## Exercise requirements
A faithful copy is needed of the lines below from the one with "left: 80px ->" up to and including the one with "flex-direction: row ->"; set it down with no pictures and no other lines.

## Records to process
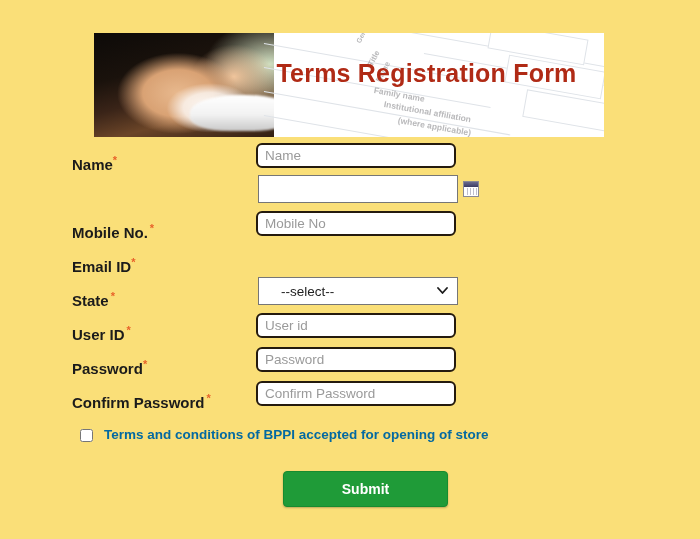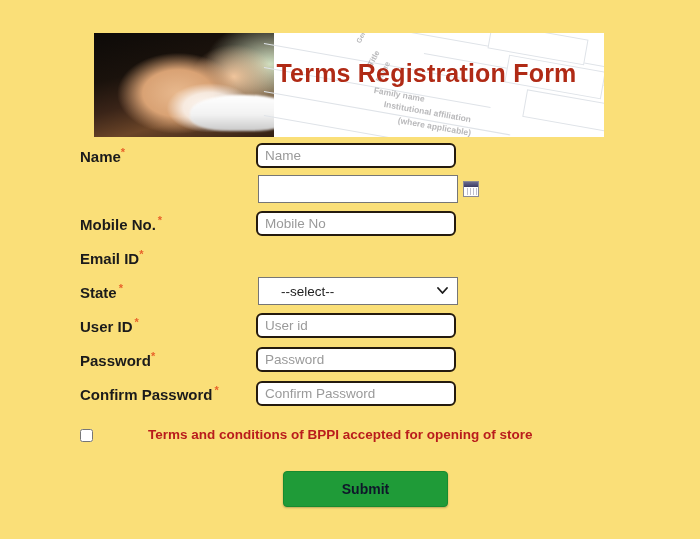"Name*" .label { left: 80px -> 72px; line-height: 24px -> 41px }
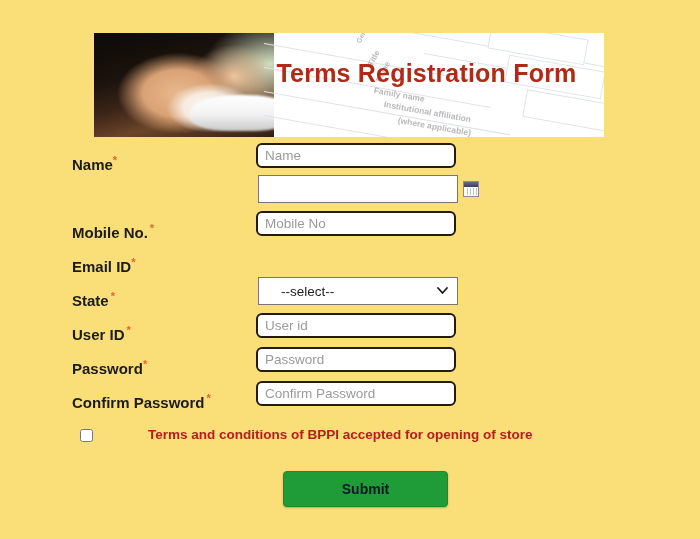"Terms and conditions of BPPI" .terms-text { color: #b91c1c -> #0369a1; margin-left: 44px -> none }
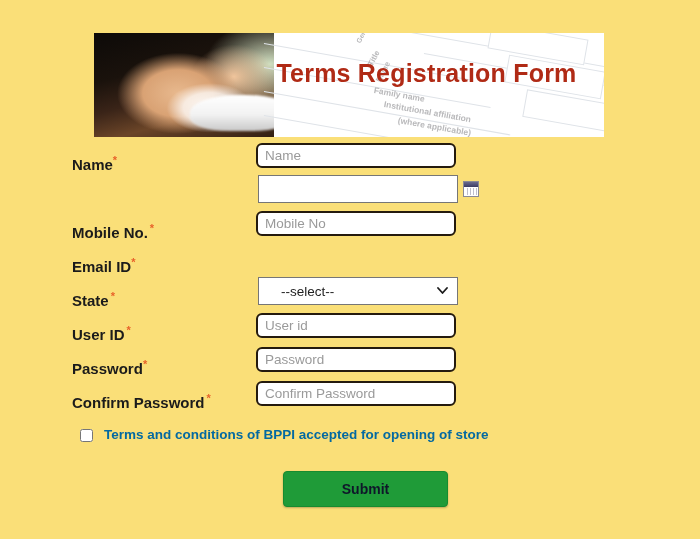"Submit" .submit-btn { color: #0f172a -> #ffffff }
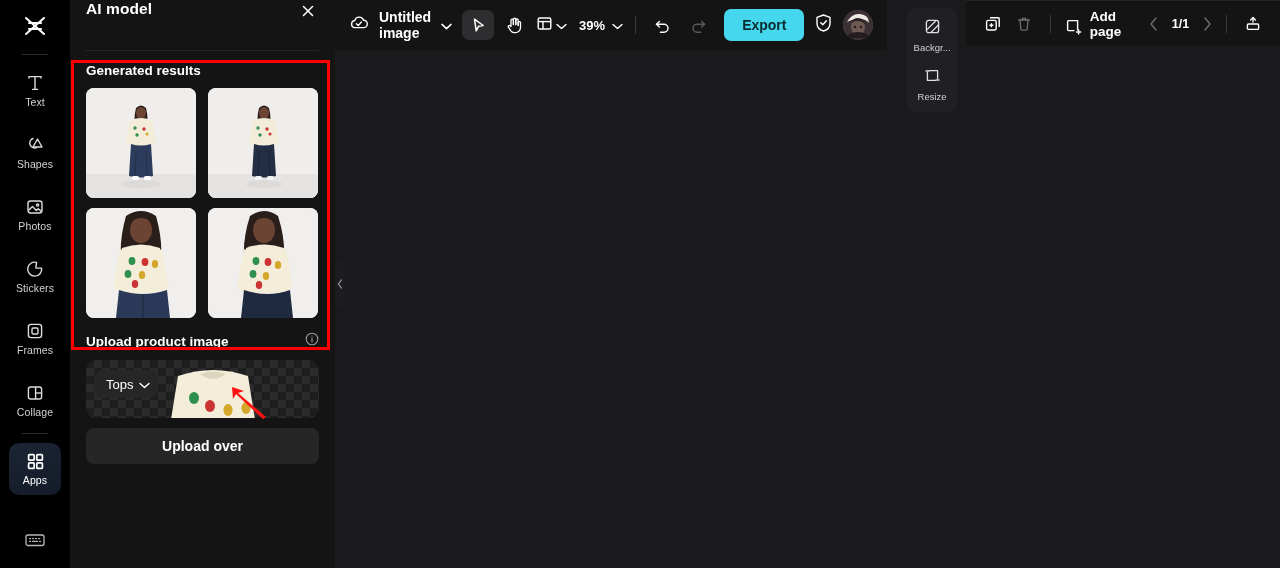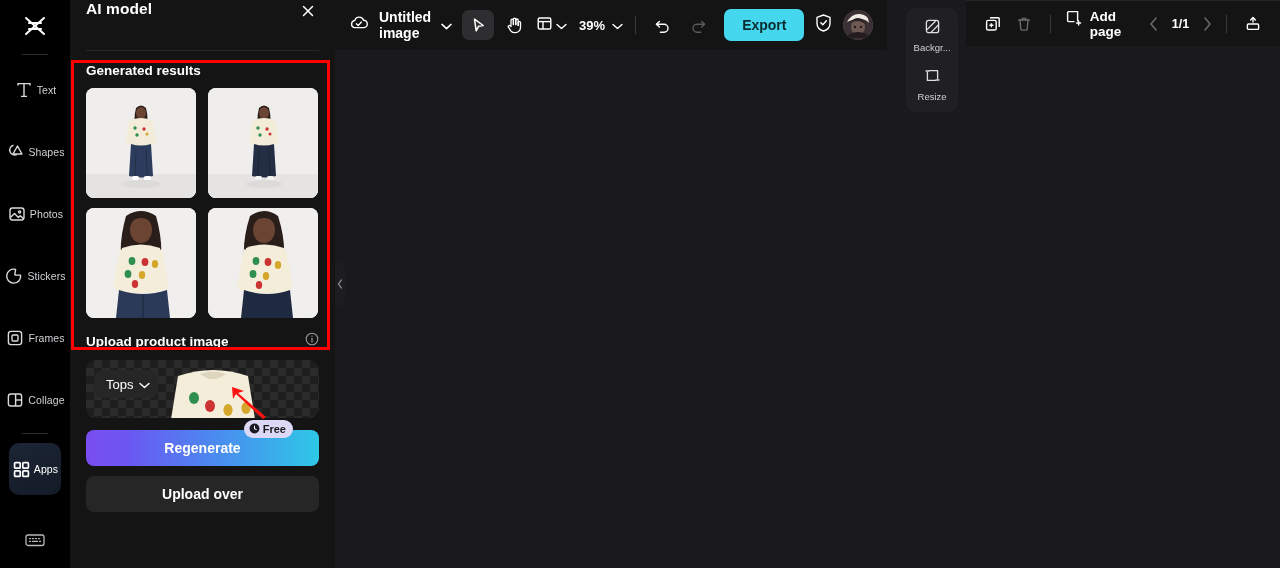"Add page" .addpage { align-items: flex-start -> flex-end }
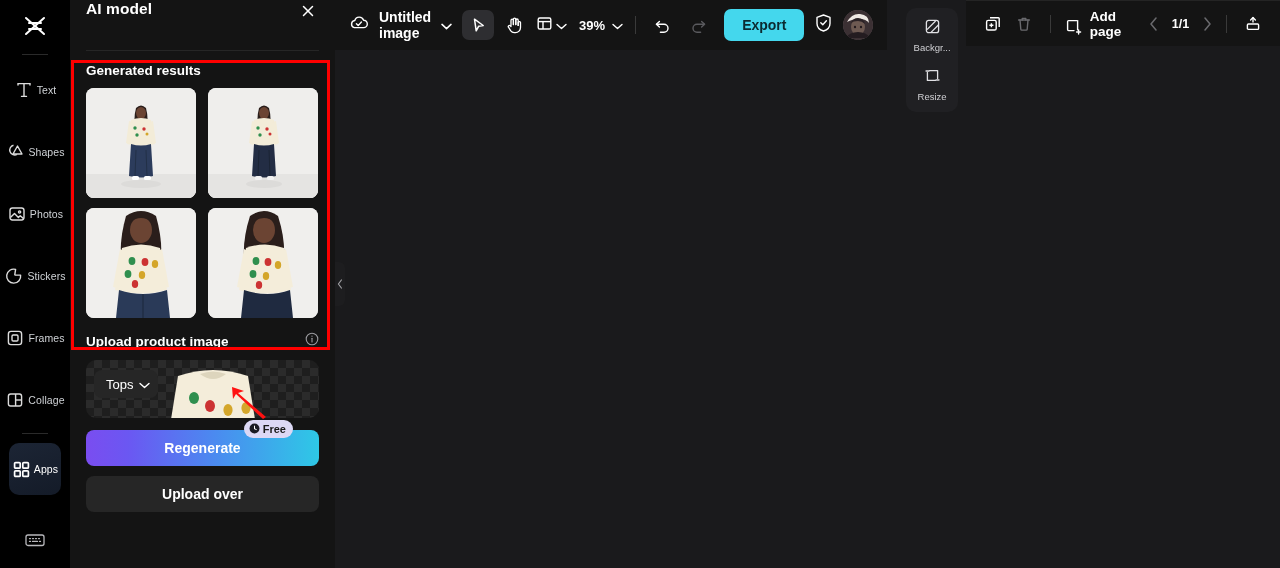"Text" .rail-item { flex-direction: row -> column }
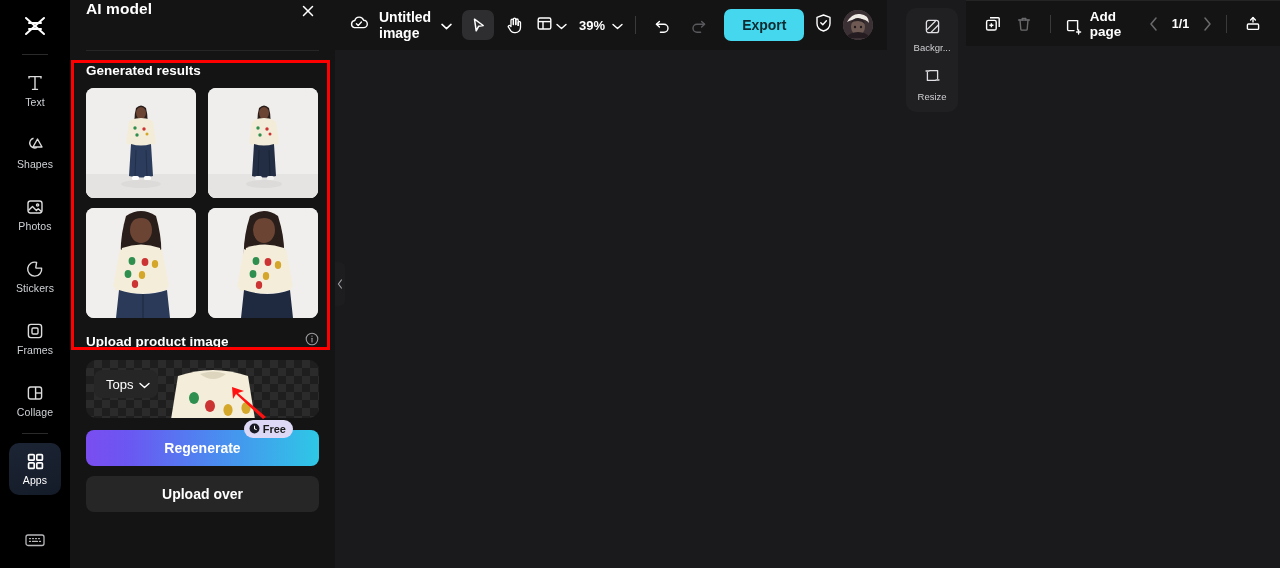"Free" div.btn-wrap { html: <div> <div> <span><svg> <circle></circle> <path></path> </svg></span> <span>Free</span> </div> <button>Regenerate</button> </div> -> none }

* * *

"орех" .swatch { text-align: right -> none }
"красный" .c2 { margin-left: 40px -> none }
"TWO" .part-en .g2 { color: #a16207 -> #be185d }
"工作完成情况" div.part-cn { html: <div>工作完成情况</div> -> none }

## Finished exercise
"Name*" .label { left: 80px -> 72px; line-height: 24px -> 41px }
"Terms and conditions of BPPI" .terms-text { color: #b91c1c -> #0369a1; margin-left: 44px -> none }
"Submit" .submit-btn { color: #0f172a -> #ffffff }
"Add page" .addpage { align-items: flex-start -> flex-end }
"Text" .rail-item { flex-direction: row -> column }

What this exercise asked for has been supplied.